Earlier in 2024 at GTC, Nvidia CEO Jensen Huang said that if the company had used optics as opposed to copper to stitch together the 72 GPUs that make up its NVL72 rack systems, it would have required an additional 20 kilowatts of power.

'AI Ambition is Pushing Copper To Its Breaking Point'

Comments Filter:
  • Speed of light (Score:5, Informative)

    by bradley13 ( 1118935 ) on Friday November 29, 2024 @06:44AM (#64979039) Homepage
    It all gets crazier, when you remember the speed of light, and that an electrical signal only travels at about 70% of that. If you have, say, a 5GHz signal, that means that in one complete period (which takes 1 / 5*10 second), the signal will only travel about 4cm. Assuming you are trying to get a bunch of separate components to work in sync, well, that's not going to work. Work in parallel, maybe, but never synchronously.
    • Re:Speed of light (Score:5, Informative)

      by bradley13 ( 1118935 ) on Friday November 29, 2024 @06:46AM (#64979041) Homepage
      Ah, you gotta love Slashdot. I really did have an exponent in the equation, and it even showed in the preview, but in the final comment? Gone...
      • This issue showed up in the first super computers. There are physical limits to how fast you can transfer data and how much energy you can push into an area without everything melting. Still the human brain functions on relatively slow connections and without excessive heat generation, so there must be a way to do it. It probably just is not a LLM.
        • Re:Speed of light (Score:5, Interesting)

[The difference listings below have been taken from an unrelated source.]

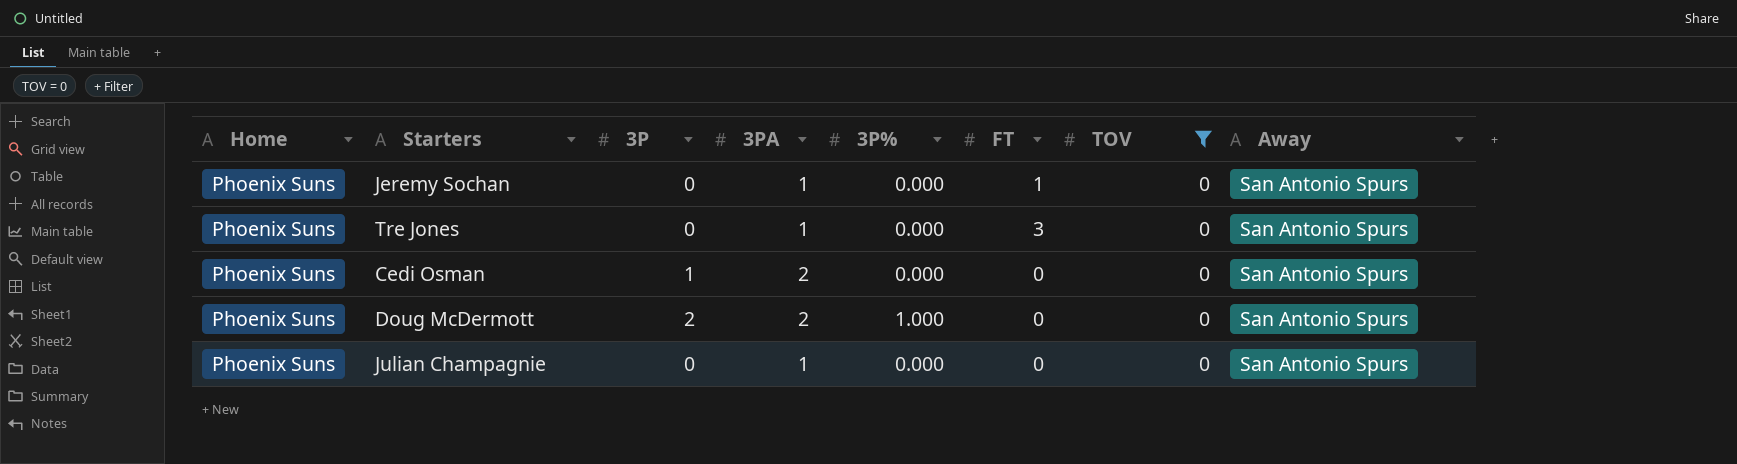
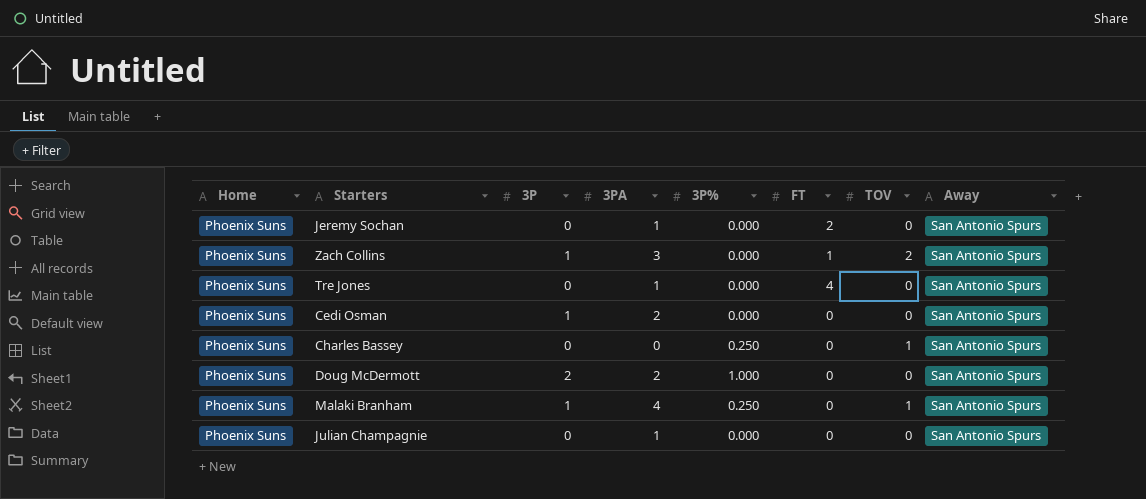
filter: TOV = 0 -> none
Jeremy Sochan | FT: 1 -> 2
Tre Jones | FT: 3 -> 4

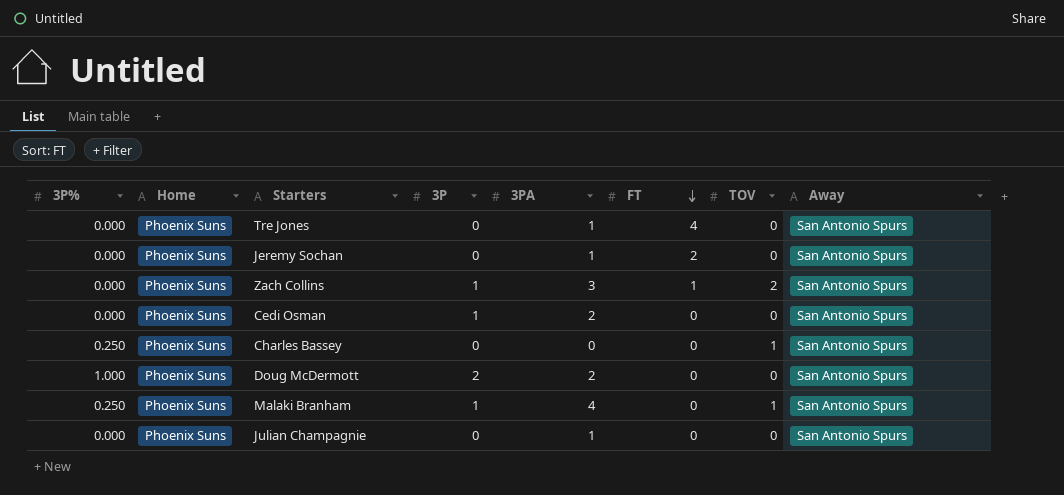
row order: none -> FT descending
column 3P% | position: 5 -> 1

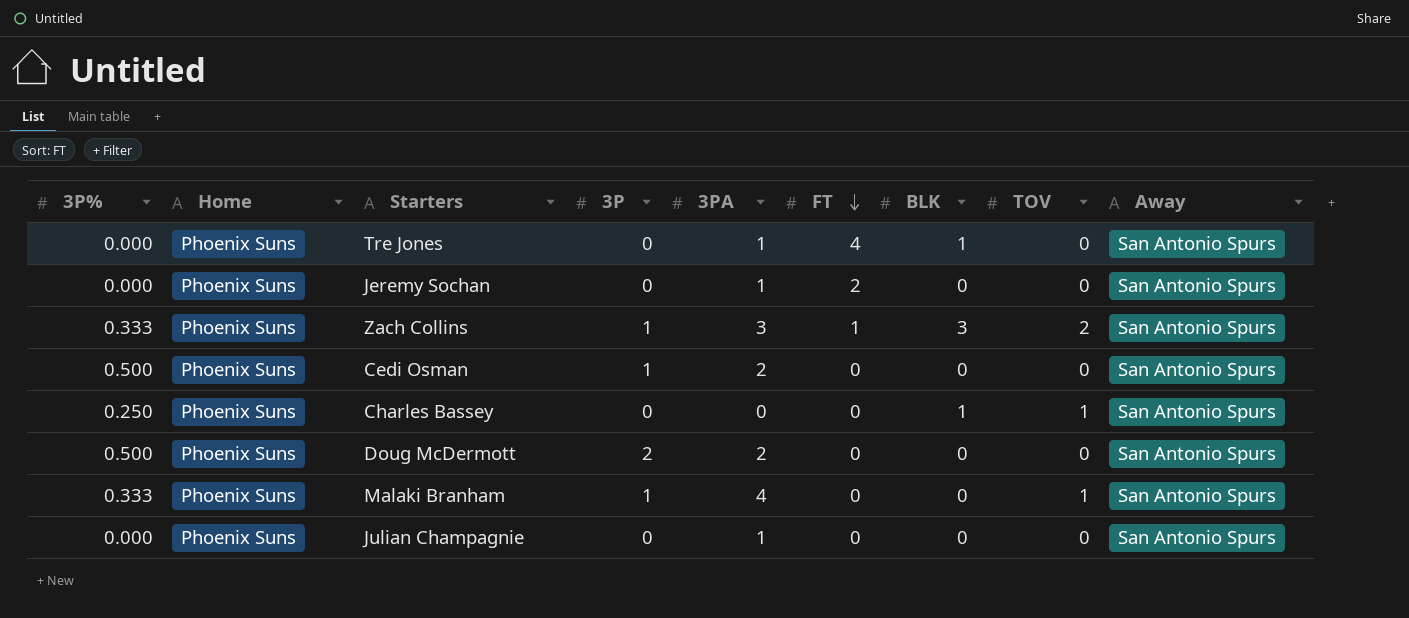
column BLK | position: none -> 7
Zach Collins | 3P%: 0.000 -> 0.333
Cedi Osman | 3P%: 0.000 -> 0.500
Doug McDermott | 3P%: 1.000 -> 0.500
Malaki Branham | 3P%: 0.250 -> 0.333

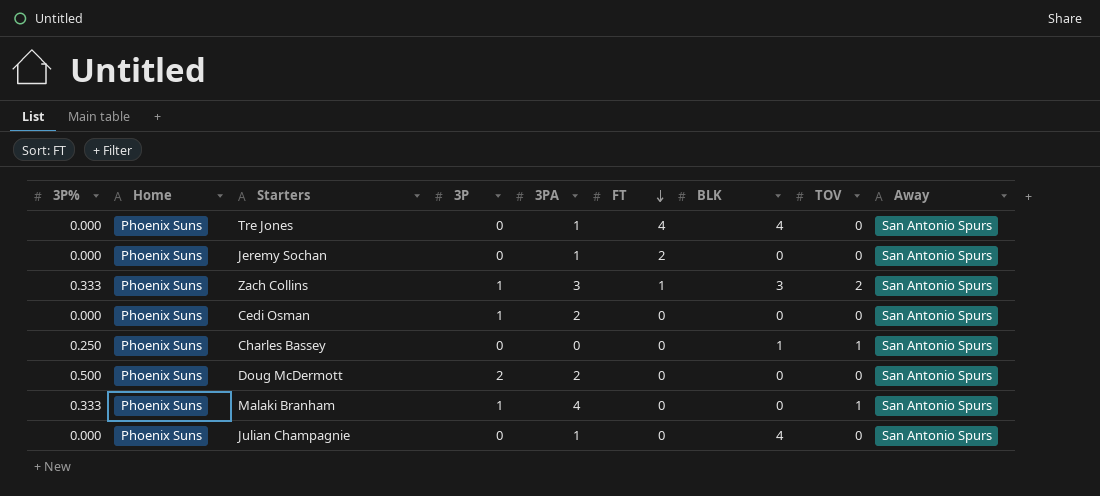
Tre Jones | BLK: 1 -> 4
Cedi Osman | 3P%: 0.500 -> 0.000
Julian Champagnie | BLK: 0 -> 4

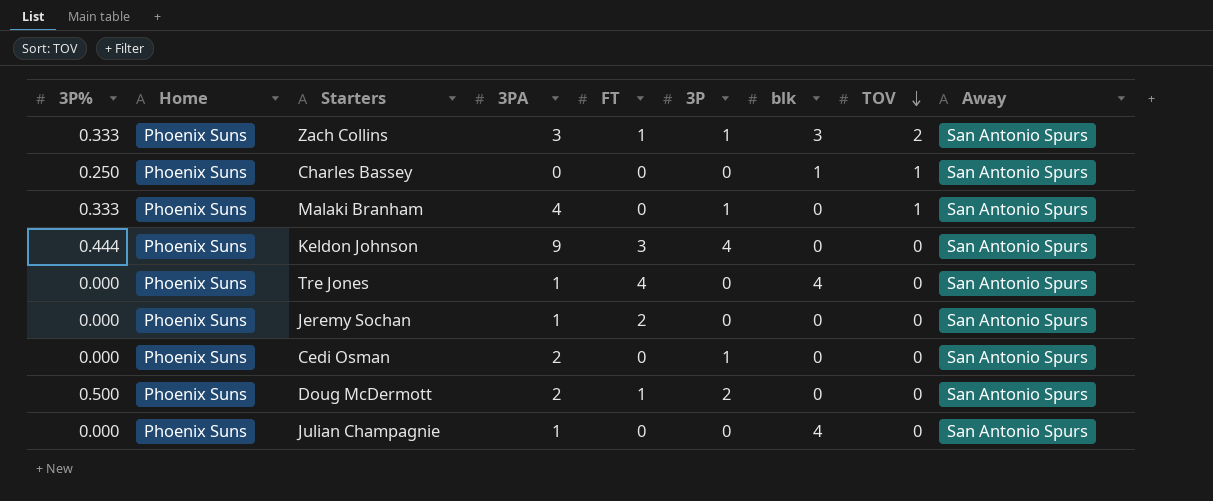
row order: FT descending -> TOV descending
column 3P | position: 4 -> 6
column name: BLK -> blk
row Keldon Johnson: none -> 0.444 | Phoenix Suns | 9 | 3 | 4 | 0 | 0 | San Antonio Spurs
Doug McDermott | FT: 0 -> 1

          by drinkypoo ( 153816 ) <drink@hyperlogos.org> on Friday November 29, 2024 @07:26AM (#64979057) Homepage Journal

          I suspect the human brain uses something similar to a LLM because of the similar things it does. But it also does stuff the LLMs don't, and the wetware is very different from hardware. Instead of picturing a 4096 node transputer network or even a million 4004s which is probably closer, imagine 80+ billion nodes each capable of storing and processing a bare handful of floats but each with connections not just to immediate neighbors [nih.gov] in every direction but also to other nearby neighbors on the other side of them, and maybe with storage in the connections themselves as well. And we're trying to simulate it on not only fundamentally but also massively different equipment and with a fractional understanding, it's pretty funny really when you think about it, and then think about what thinking means some more :)

          The human brain achieves its relatively low power dissipation with voltages commonly measured in tens of millivolts, and yet it is thermally sensitive and also produces substantial heat [nih.gov], some of which is removed by air cooling of blood passing through the sinuses [physiology.org].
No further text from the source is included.